### [EXERCISE REQUIREMENTS]
Pictures are to be excluded. Please print only the lines from the one containing "太仓市沙溪镇 WG2017-1-6 地块 | 增减: 6838 -> 6808" through the end of the data, exactly as they appear.
────────────────────────────────────────
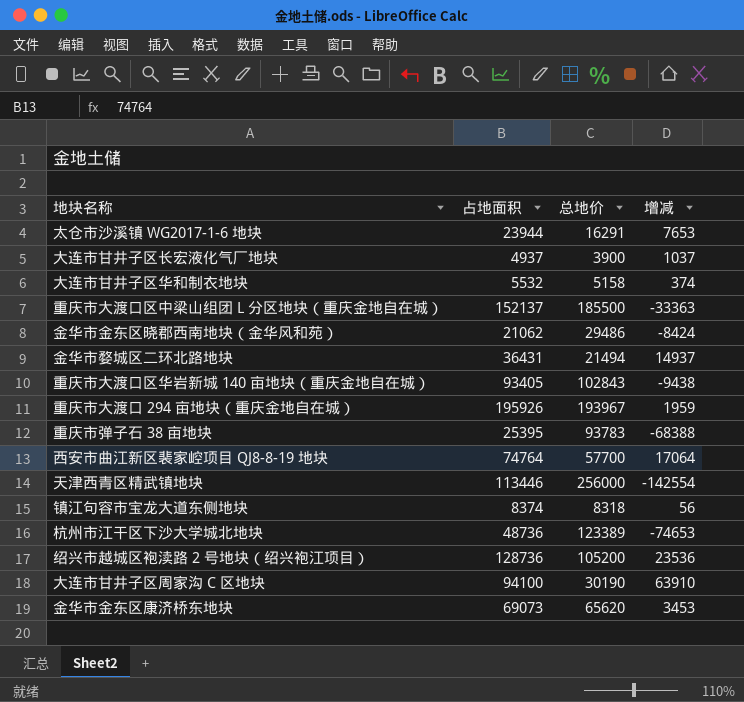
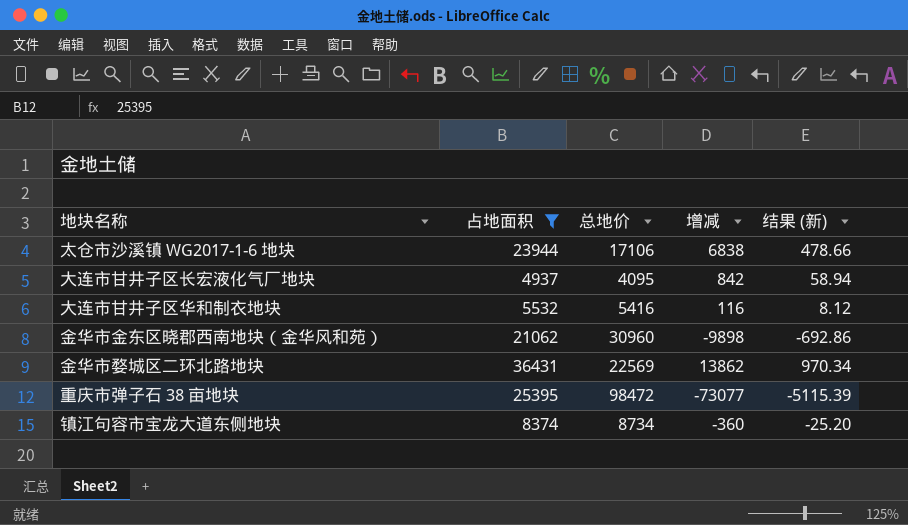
filter: none -> 占地面积 <= 36431
column 结果 (新) | formula: none -> [增减] * 0.07
太仓市沙溪镇 WG2017-1-6 地块 | 总地价: 16291 -> 17106
太仓市沙溪镇 WG2017-1-6 地块 | 增减: 7653 -> 6838
大连市甘井子区长宏液化气厂地块 | 总地价: 3900 -> 4095
大连市甘井子区长宏液化气厂地块 | 增减: 1037 -> 842
大连市甘井子区华和制衣地块 | 总地价: 5158 -> 5416
大连市甘井子区华和制衣地块 | 增减: 374 -> 116
金华市金东区晓郡西南地块（金华风和苑） | 总地价: 29486 -> 30960
金华市金东区晓郡西南地块（金华风和苑） | 增减: -8424 -> -9898
金华市婺城区二环北路地块 | 总地价: 21494 -> 22569
金华市婺城区二环北路地块 | 增减: 14937 -> 13862
重庆市弹子石 38 亩地块 | 总地价: 93783 -> 98472
重庆市弹子石 38 亩地块 | 增减: -68388 -> -73077
镇江句容市宝龙大道东侧地块 | 总地价: 8318 -> 8734
镇江句容市宝龙大道东侧地块 | 增减: 56 -> -360

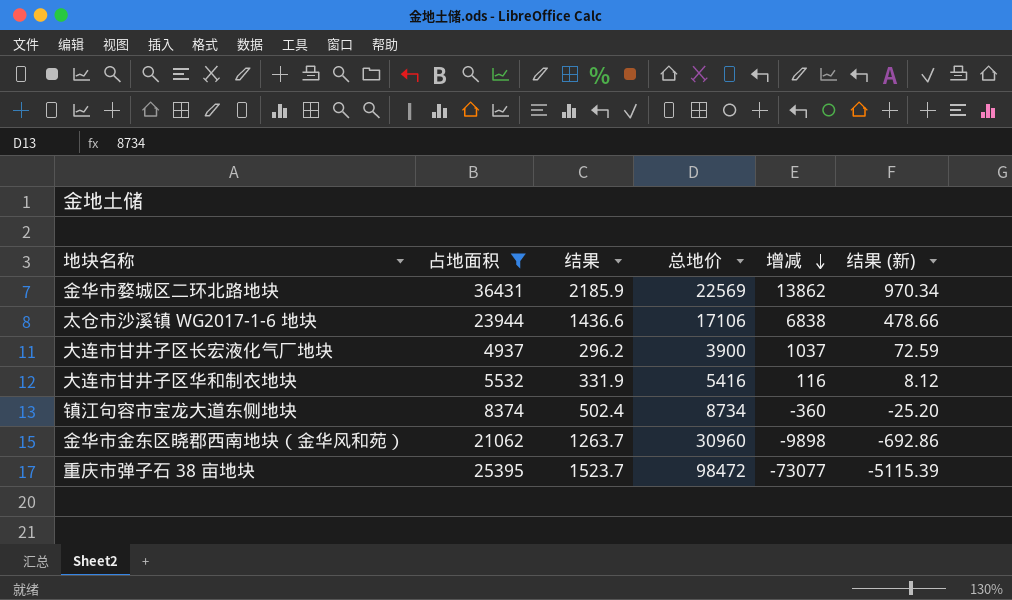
row order: none -> 增减 descending
column 结果 | formula: none -> [占地面积] * 0.06
大连市甘井子区长宏液化气厂地块 | 总地价: 4095 -> 3900
大连市甘井子区长宏液化气厂地块 | 增减: 842 -> 1037
大连市甘井子区长宏液化气厂地块 | 结果 (新): 58.94 -> 72.59

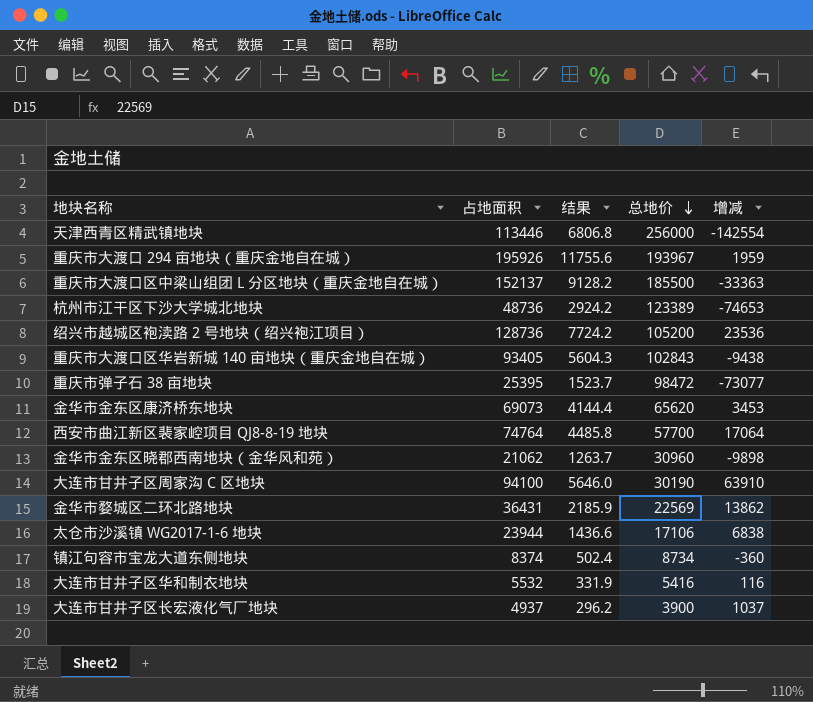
filter: 占地面积 <= 36431 -> none
row order: 增减 descending -> 总地价 descending
column 结果 (新) | formula: [增减] * 0.07 -> none

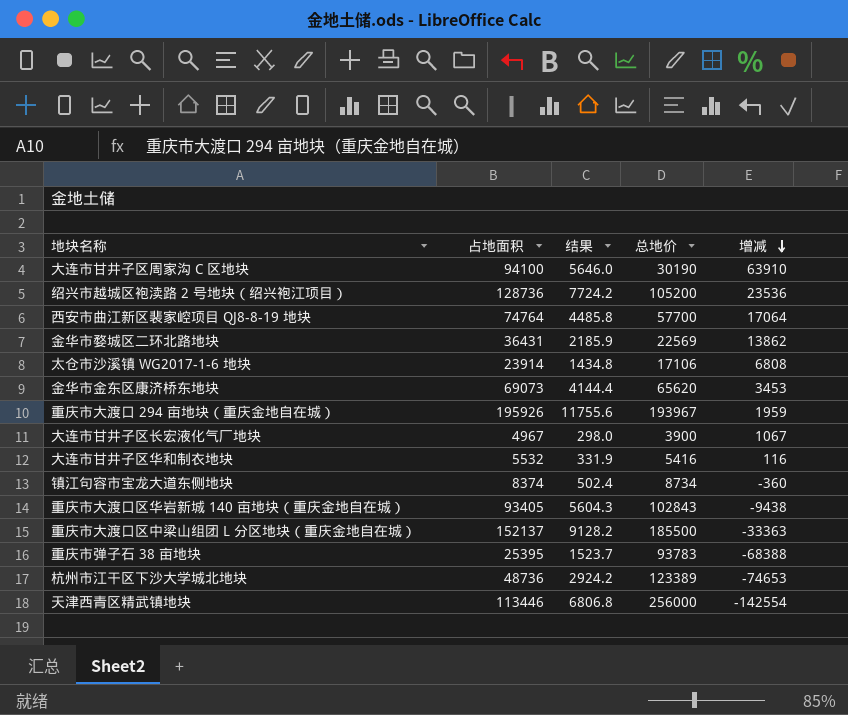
row order: 总地价 descending -> 增减 descending
row 金华市金东区晓郡西南地块（金华风和苑）: 21062 | 1263.7 | 30960 | -9898 -> none
太仓市沙溪镇 WG2017-1-6 地块 | 占地面积: 23944 -> 23914
太仓市沙溪镇 WG2017-1-6 地块 | 结果: 1436.6 -> 1434.8
太仓市沙溪镇 WG2017-1-6 地块 | 增减: 6838 -> 6808
大连市甘井子区长宏液化气厂地块 | 占地面积: 4937 -> 4967
大连市甘井子区长宏液化气厂地块 | 结果: 296.2 -> 298.0
大连市甘井子区长宏液化气厂地块 | 增减: 1037 -> 1067
重庆市弹子石 38 亩地块 | 总地价: 98472 -> 93783
重庆市弹子石 38 亩地块 | 增减: -73077 -> -68388

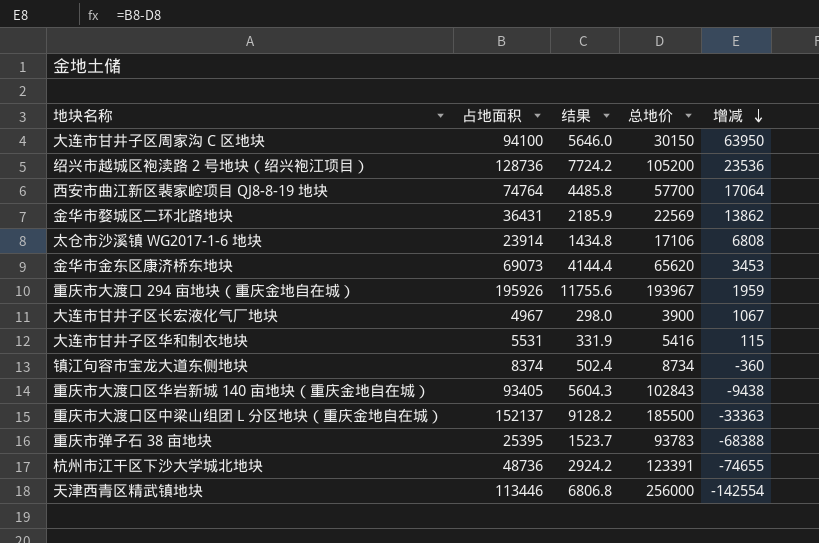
大连市甘井子区周家沟 C 区地块 | 总地价: 30190 -> 30150
大连市甘井子区周家沟 C 区地块 | 增减: 63910 -> 63950
大连市甘井子区华和制衣地块 | 占地面积: 5532 -> 5531
大连市甘井子区华和制衣地块 | 增减: 116 -> 115
杭州市江干区下沙大学城北地块 | 总地价: 123389 -> 123391
杭州市江干区下沙大学城北地块 | 增减: -74653 -> -74655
────────────────────────────────────────
### [RESPONSE TO THE TASK]
太仓市沙溪镇 WG2017-1-6 地块 | 增减: 6838 -> 6808
大连市甘井子区长宏液化气厂地块 | 占地面积: 4937 -> 4967
大连市甘井子区长宏液化气厂地块 | 结果: 296.2 -> 298.0
大连市甘井子区长宏液化气厂地块 | 增减: 1037 -> 1067
重庆市弹子石 38 亩地块 | 总地价: 98472 -> 93783
重庆市弹子石 38 亩地块 | 增减: -73077 -> -68388

大连市甘井子区周家沟 C 区地块 | 总地价: 30190 -> 30150
大连市甘井子区周家沟 C 区地块 | 增减: 63910 -> 63950
大连市甘井子区华和制衣地块 | 占地面积: 5532 -> 5531
大连市甘井子区华和制衣地块 | 增减: 116 -> 115
杭州市江干区下沙大学城北地块 | 总地价: 123389 -> 123391
杭州市江干区下沙大学城北地块 | 增减: -74653 -> -74655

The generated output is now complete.